▶ _What to do_: Where does the string "LatestBuy" occur in the entries below? Copy every line where it does.

-=-=-

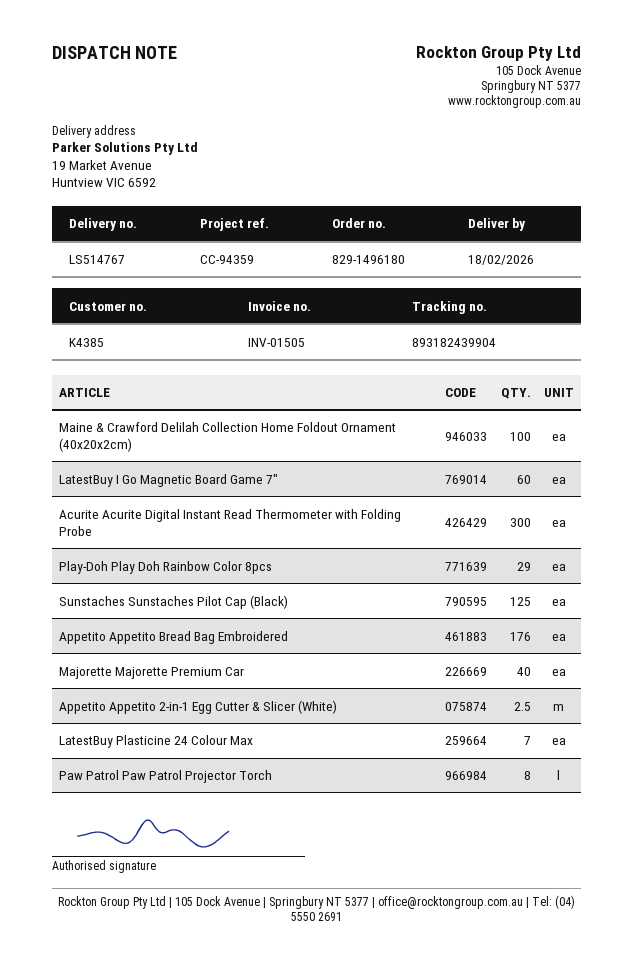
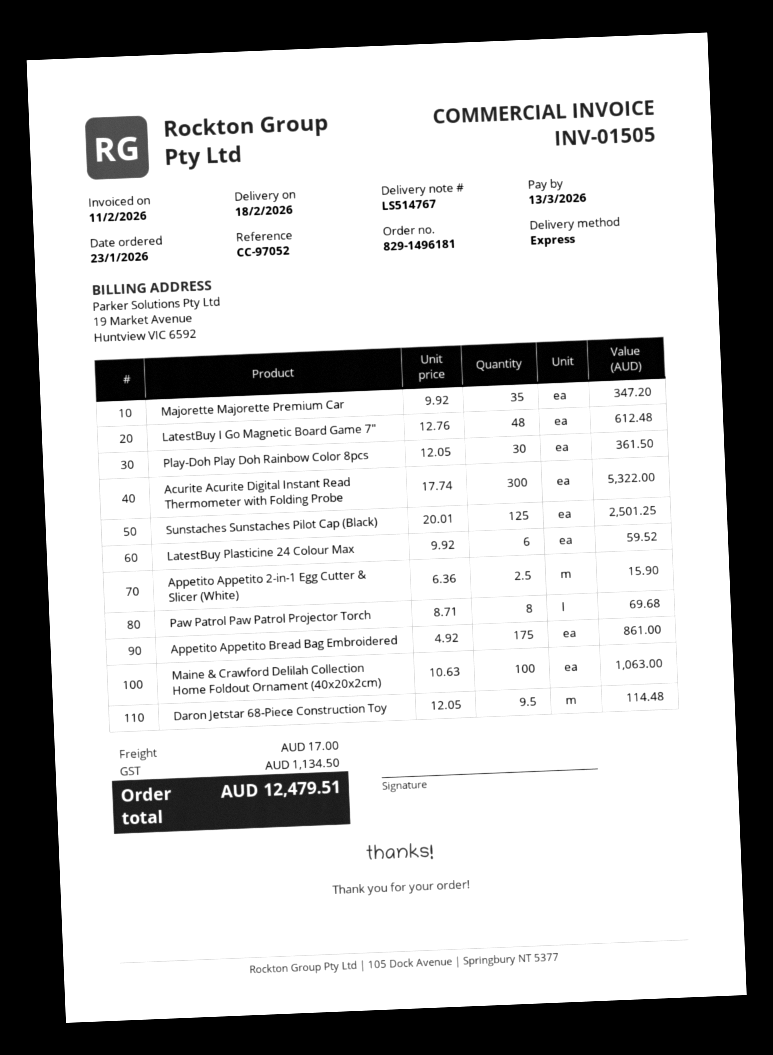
order number: 829-1496180 -> 829-1496181
reference: CC-94359 -> CC-97052
LatestBuy I Go Magnetic Board Game 7": 60 -> 48
Play-Doh Play Doh Rainbow Color 8pcs: 29 -> 30
Appetito Appetito Bread Bag Embroidered: 176 -> 175
Majorette Majorette Premium Car: 40 -> 35
LatestBuy Plasticine 24 Colour Max: 7 -> 6
Daron Jetstar 68-Piece Construction Toy: none -> 9.5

-=-=-

▶ _Task solution_:
LatestBuy I Go Magnetic Board Game 7": 60 -> 48
LatestBuy Plasticine 24 Colour Max: 7 -> 6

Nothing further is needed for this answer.